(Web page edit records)
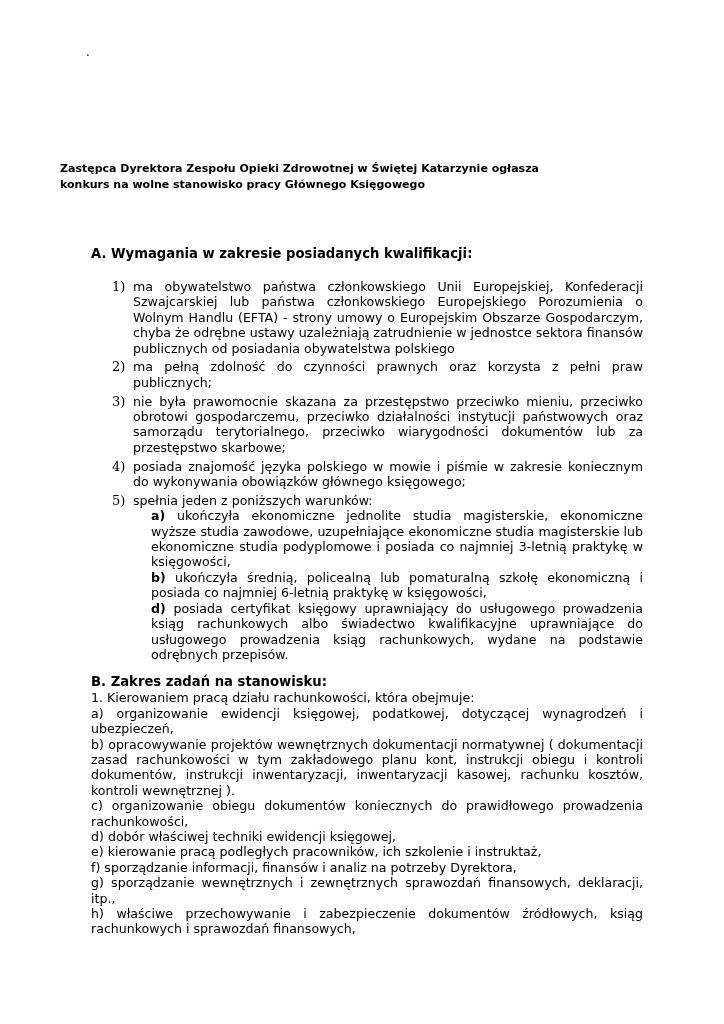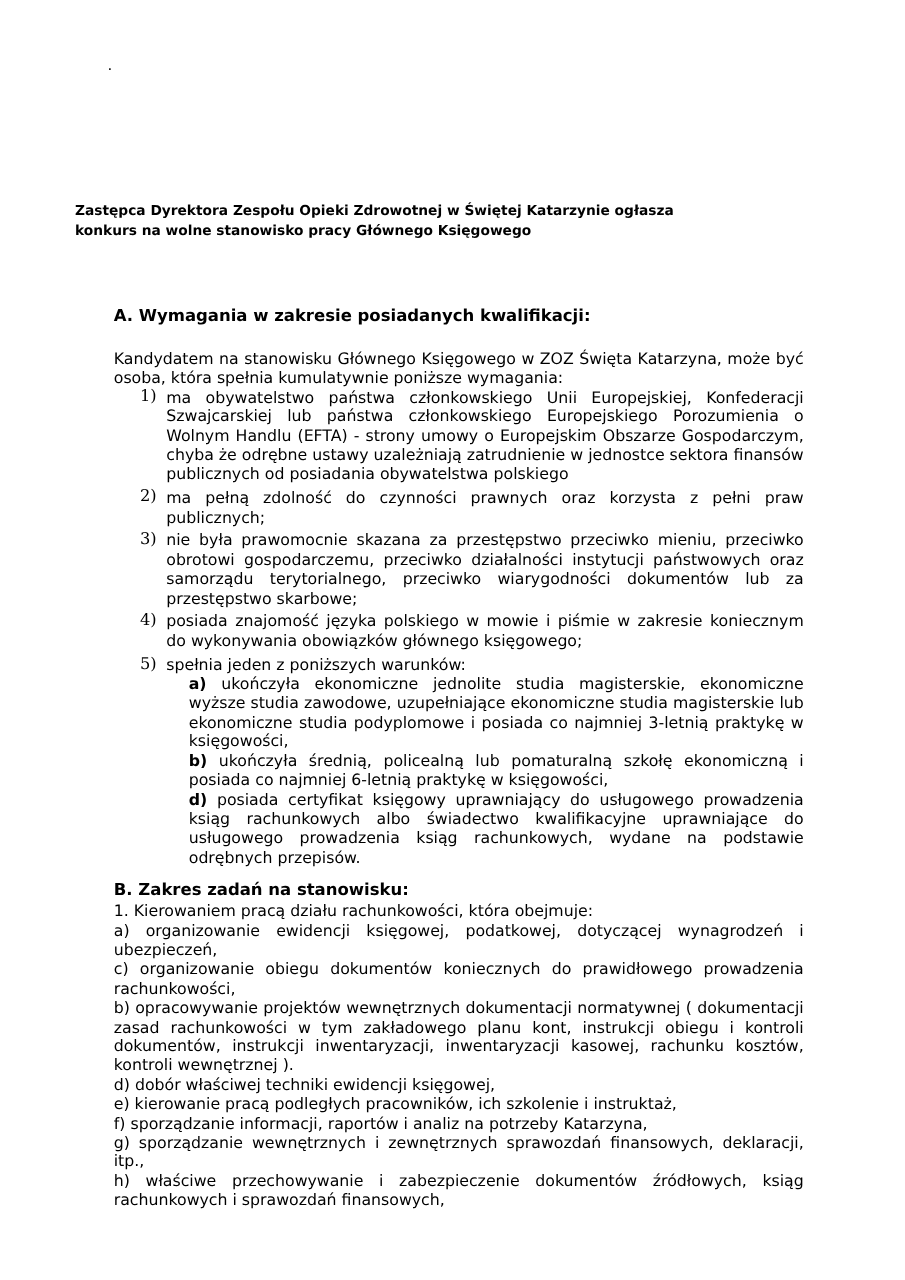--- a/index.html
+++ b/index.html
@@ -37,7 +37,6 @@
   <div class="content">
     <p class="h">A. Wymagania w zakresie posiadanych kwalifikacji:</p>
     <div class="gap-a"></div>
-    <p class="p">Kandydatem na stanowisku Głównego Księgowego w ZOZ Święta Katarzyna, może być osoba, która spełnia kumulatywnie poniższe wymagania:</p>
 
     <ol class="req">
       <li>

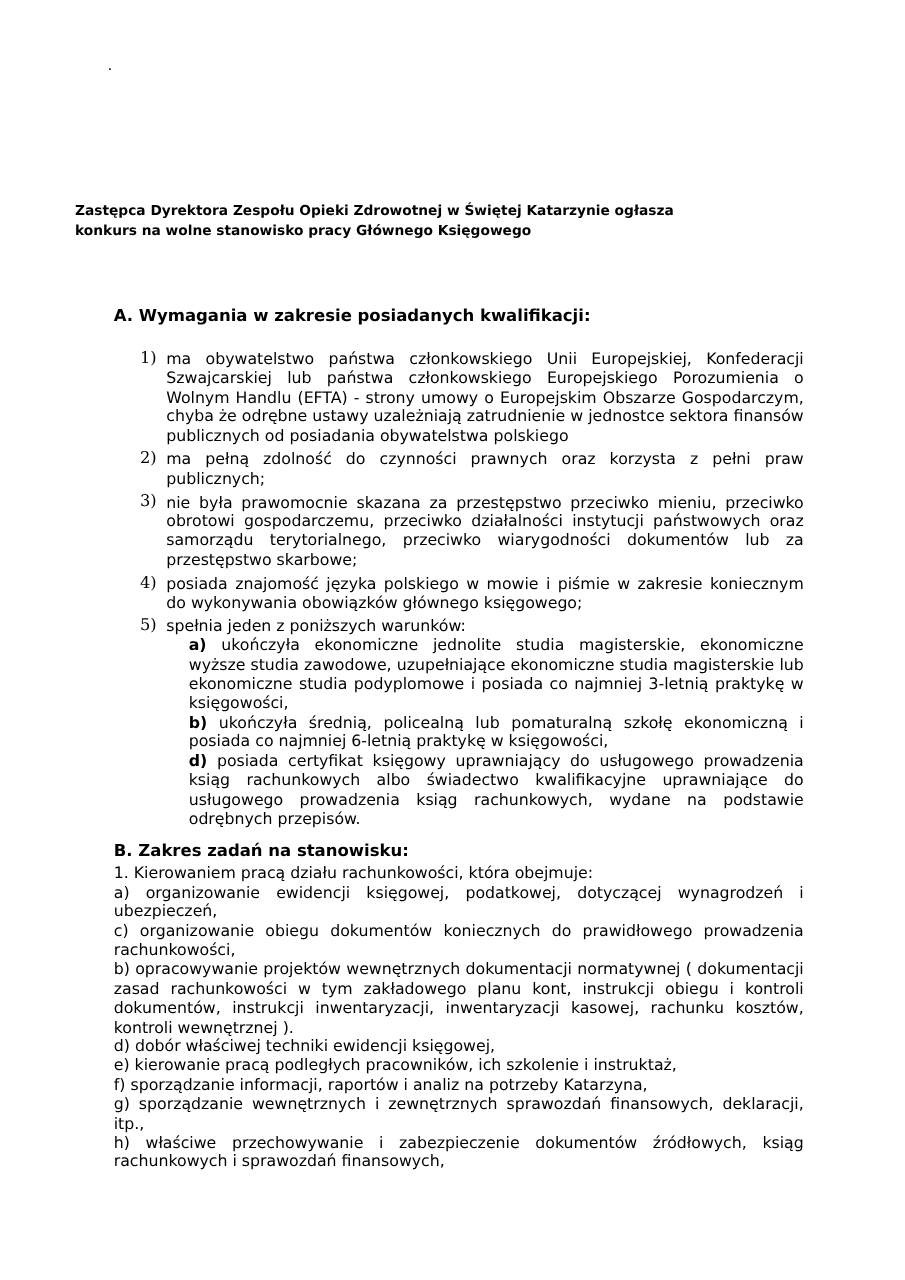--- a/index.html
+++ b/index.html
@@ -72,8 +72,8 @@
     <div class="b-list">
       <p class="p">1. Kierowaniem pracą działu rachunkowości, która obejmuje:</p>
       <p class="p">a) organizowanie ewidencji księgowej, podatkowej, dotyczącej wynagrodzeń i ubezpieczeń,</p>
+      <p class="p">b) opracowywanie projektów wewnętrznych dokumentacji normatywnej ( dokumentacji zasad rachunkowości w tym zakładowego planu kont, instrukcji obiegu i kontroli dokumentów, instrukcji inwentaryzacji, inwentaryzacji kasowej, rachunku kosztów, kontroli wewnętrznej ).</p>
       <p class="p">c) organizowanie obiegu dokumentów koniecznych do prawidłowego prowadzenia rachunkowości,</p>
-      <p class="p">b) opracowywanie projektów wewnętrznych dokumentacji normatywnej ( dokumentacji zasad rachunkowości w tym zakładowego planu kont, instrukcji obiegu i kontroli dokumentów, instrukcji inwentaryzacji, inwentaryzacji kasowej, rachunku kosztów, kontroli wewnętrznej ).</p>
       <p class="p">d) dobór właściwej techniki ewidencji księgowej,</p>
       <p class="p">e) kierowanie pracą podległych pracowników, ich szkolenie i instruktaż,</p>
       <p class="p">f) sporządzanie informacji, raportów i analiz na potrzeby Katarzyna,</p>

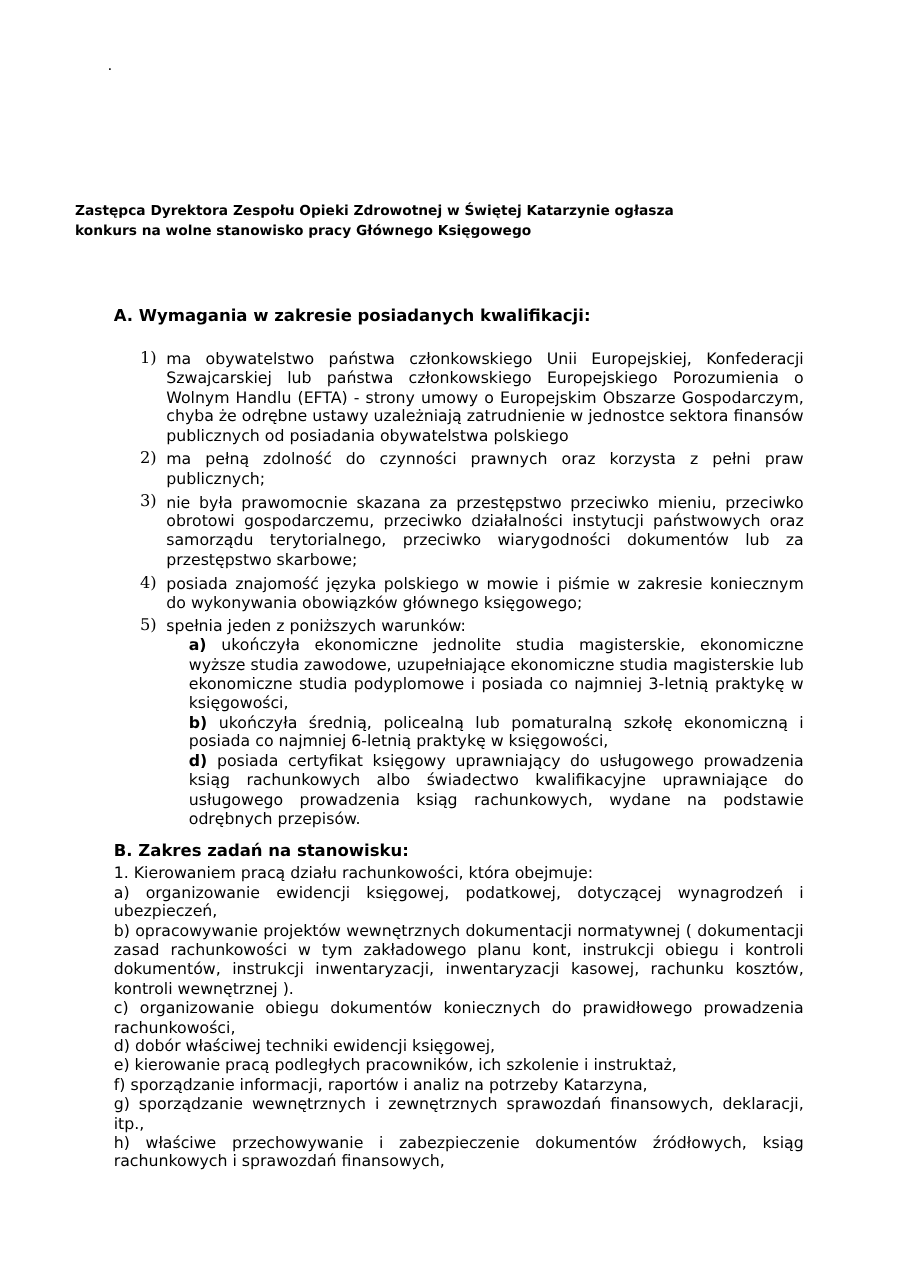--- a/index.html
+++ b/index.html
@@ -76,7 +76,7 @@
       <p class="p">c) organizowanie obiegu dokumentów koniecznych do prawidłowego prowadzenia rachunkowości,</p>
       <p class="p">d) dobór właściwej techniki ewidencji księgowej,</p>
       <p class="p">e) kierowanie pracą podległych pracowników, ich szkolenie i instruktaż,</p>
-      <p class="p">f) sporządzanie informacji, raportów i analiz na potrzeby Katarzyna,</p>
+      <p class="p">f) sporządzanie informacji, finansów i analiz na potrzeby Dyrektora,</p>
       <p class="p">g) sporządzanie wewnętrznych i zewnętrznych sprawozdań finansowych, deklaracji, itp.,</p>
       <p class="p">h) właściwe przechowywanie i zabezpieczenie dokumentów źródłowych, ksiąg rachunkowych i sprawozdań finansowych,</p>
     </div>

▶ **INSTRUCTIONS TO FOLLOW**:
Leave every picture out, and transcribe the data above exactly as it reads.

▶ **OUTPUT BELOW**:
--- a/index.html
+++ b/index.html
@@ -37,7 +37,6 @@
   <div class="content">
     <p class="h">A. Wymagania w zakresie posiadanych kwalifikacji:</p>
     <div class="gap-a"></div>
-    <p class="p">Kandydatem na stanowisku Głównego Księgowego w ZOZ Święta Katarzyna, może być osoba, która spełnia kumulatywnie poniższe wymagania:</p>
 
     <ol class="req">
       <li>

--- a/index.html
+++ b/index.html
@@ -72,8 +72,8 @@
     <div class="b-list">
       <p class="p">1. Kierowaniem pracą działu rachunkowości, która obejmuje:</p>
       <p class="p">a) organizowanie ewidencji księgowej, podatkowej, dotyczącej wynagrodzeń i ubezpieczeń,</p>
+      <p class="p">b) opracowywanie projektów wewnętrznych dokumentacji normatywnej ( dokumentacji zasad rachunkowości w tym zakładowego planu kont, instrukcji obiegu i kontroli dokumentów, instrukcji inwentaryzacji, inwentaryzacji kasowej, rachunku kosztów, kontroli wewnętrznej ).</p>
       <p class="p">c) organizowanie obiegu dokumentów koniecznych do prawidłowego prowadzenia rachunkowości,</p>
-      <p class="p">b) opracowywanie projektów wewnętrznych dokumentacji normatywnej ( dokumentacji zasad rachunkowości w tym zakładowego planu kont, instrukcji obiegu i kontroli dokumentów, instrukcji inwentaryzacji, inwentaryzacji kasowej, rachunku kosztów, kontroli wewnętrznej ).</p>
       <p class="p">d) dobór właściwej techniki ewidencji księgowej,</p>
       <p class="p">e) kierowanie pracą podległych pracowników, ich szkolenie i instruktaż,</p>
       <p class="p">f) sporządzanie informacji, raportów i analiz na potrzeby Katarzyna,</p>

--- a/index.html
+++ b/index.html
@@ -76,7 +76,7 @@
       <p class="p">c) organizowanie obiegu dokumentów koniecznych do prawidłowego prowadzenia rachunkowości,</p>
       <p class="p">d) dobór właściwej techniki ewidencji księgowej,</p>
       <p class="p">e) kierowanie pracą podległych pracowników, ich szkolenie i instruktaż,</p>
-      <p class="p">f) sporządzanie informacji, raportów i analiz na potrzeby Katarzyna,</p>
+      <p class="p">f) sporządzanie informacji, finansów i analiz na potrzeby Dyrektora,</p>
       <p class="p">g) sporządzanie wewnętrznych i zewnętrznych sprawozdań finansowych, deklaracji, itp.,</p>
       <p class="p">h) właściwe przechowywanie i zabezpieczenie dokumentów źródłowych, ksiąg rachunkowych i sprawozdań finansowych,</p>
     </div>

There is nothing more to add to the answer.